### Exercise prompt
Every line of the data should be written out exactly, with the pictures left out.

### Material to process
• • • •

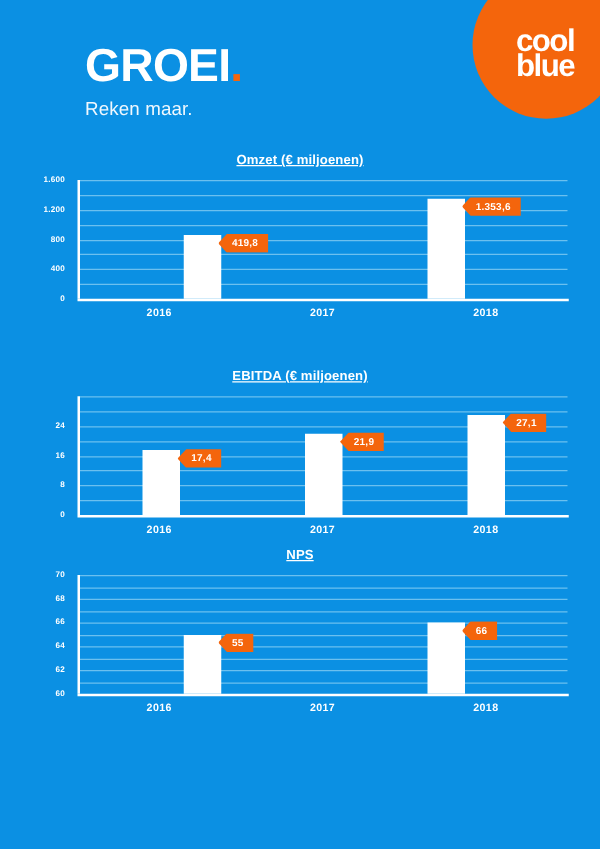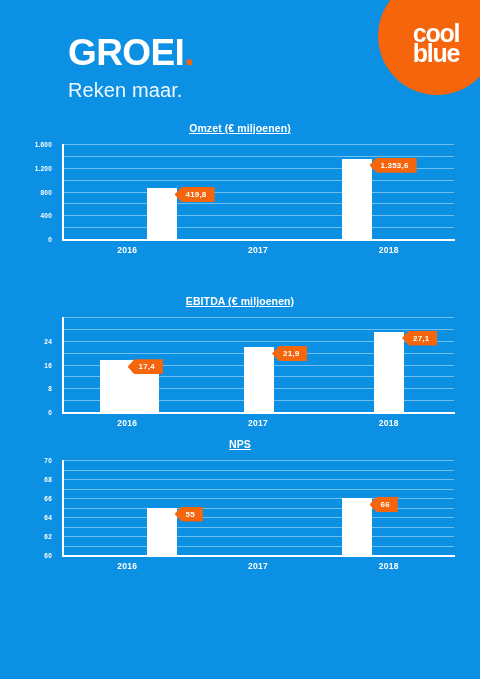"Reken maar." .headline .l2 { font-size: 20px -> 15px }
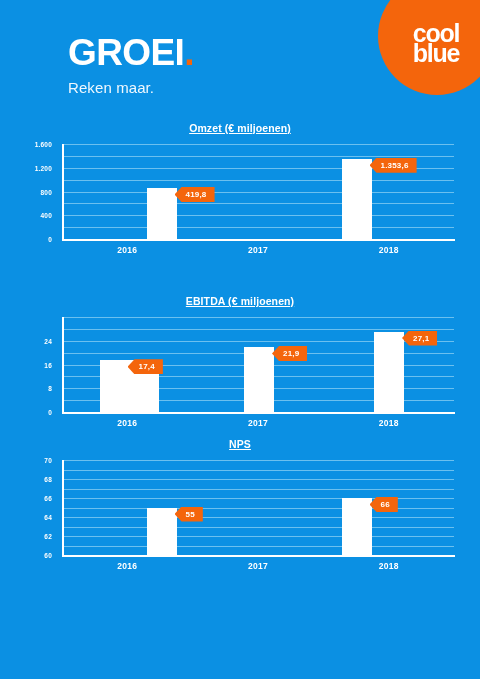"17,4" div.bar { padding-left: 29px -> none }
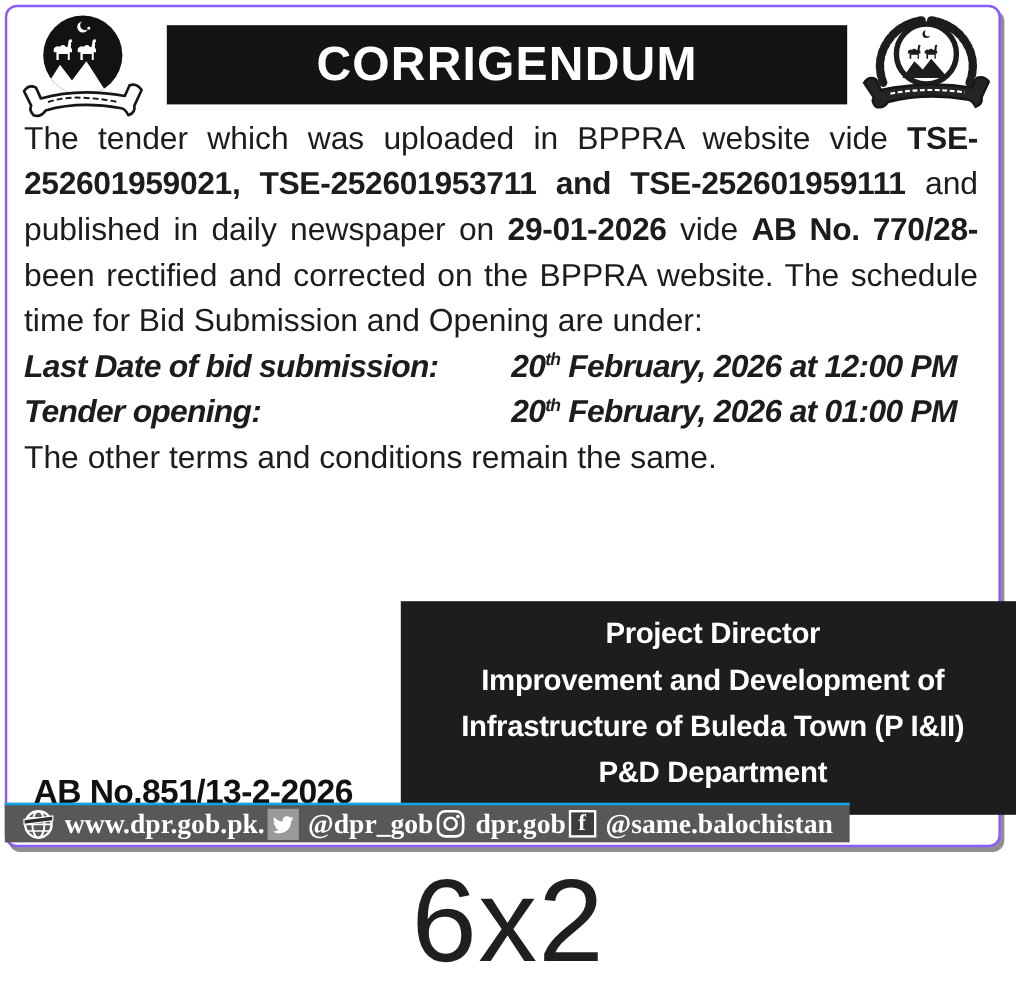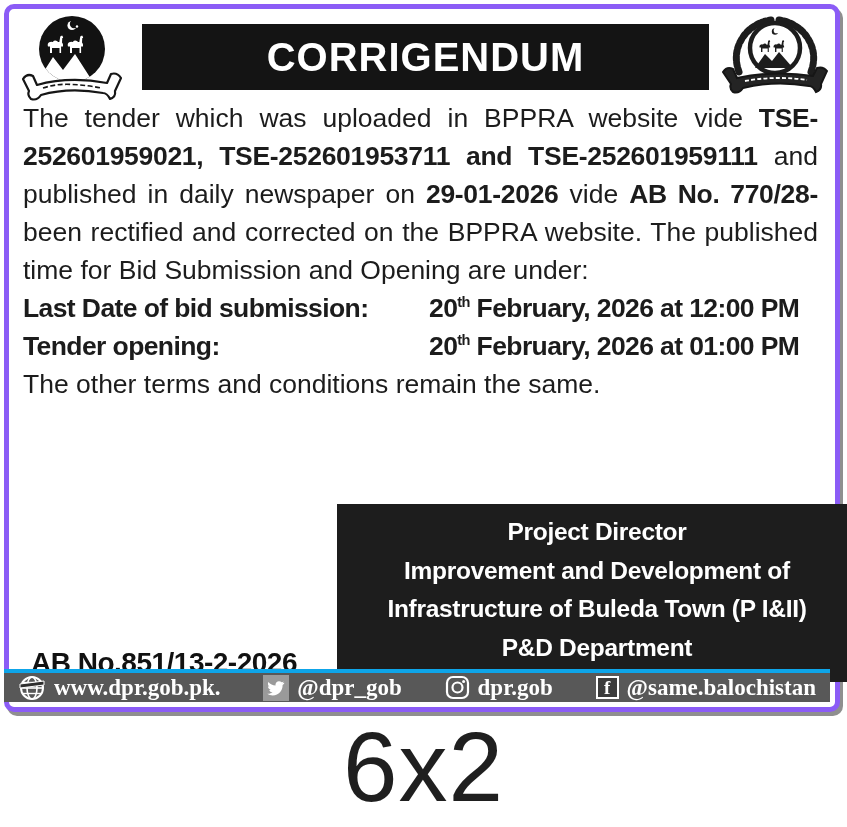"CORRIGENDUM" .frame { border: 5px solid #8b5cf6 -> 2px solid #8b5cf6 }
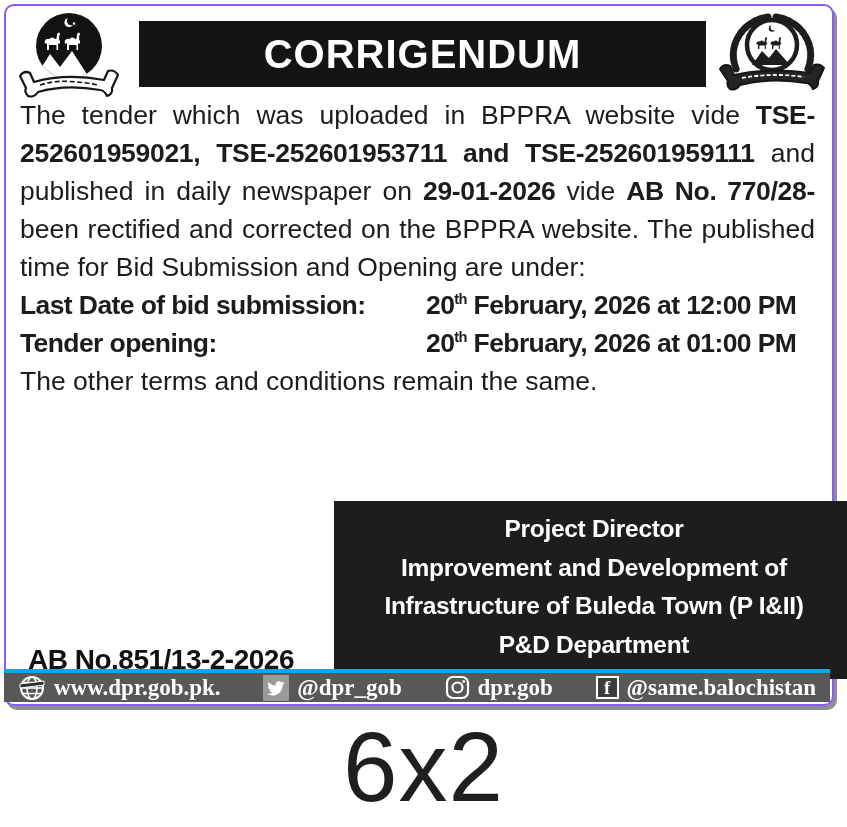"been rectified and corrected on" span { text: published -> schedule }
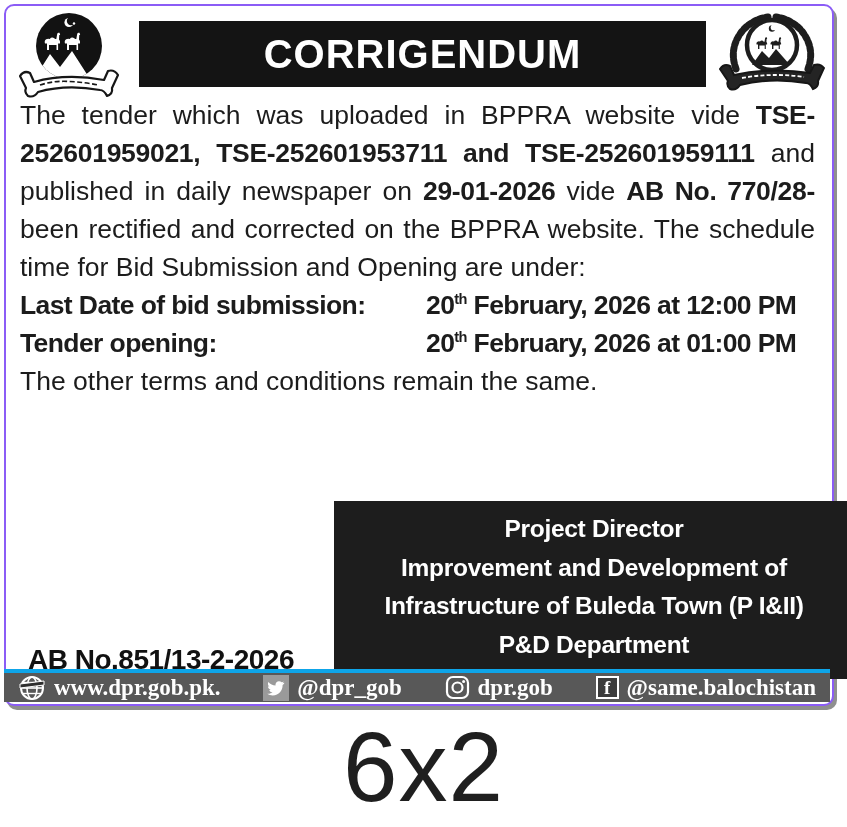"Last Date of bid submission:" .srow { font-style: none -> italic }
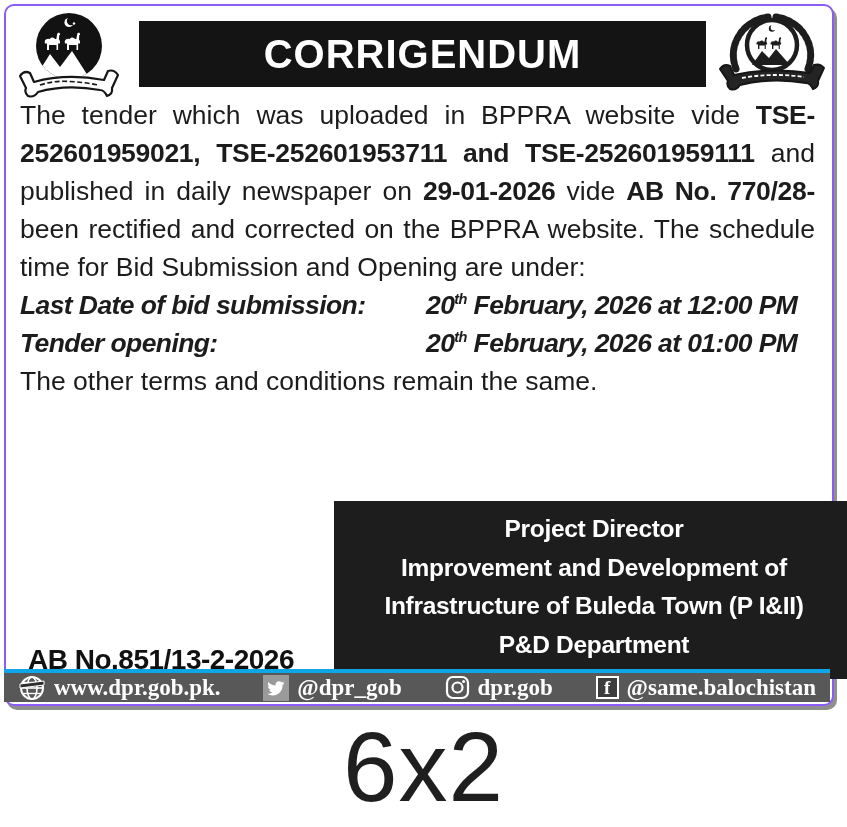"www.dpr.gob.pk." .footer { border-top: 4px solid #0ea5e9 -> 2px solid #0ea5e9; width: 826px -> 704px }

• • • •

### Exercise output
"Reken maar." .headline .l2 { font-size: 20px -> 15px }
"17,4" div.bar { padding-left: 29px -> none }
"CORRIGENDUM" .frame { border: 5px solid #8b5cf6 -> 2px solid #8b5cf6 }
"been rectified and corrected on" span { text: published -> schedule }
"Last Date of bid submission:" .srow { font-style: none -> italic }
"www.dpr.gob.pk." .footer { border-top: 4px solid #0ea5e9 -> 2px solid #0ea5e9; width: 826px -> 704px }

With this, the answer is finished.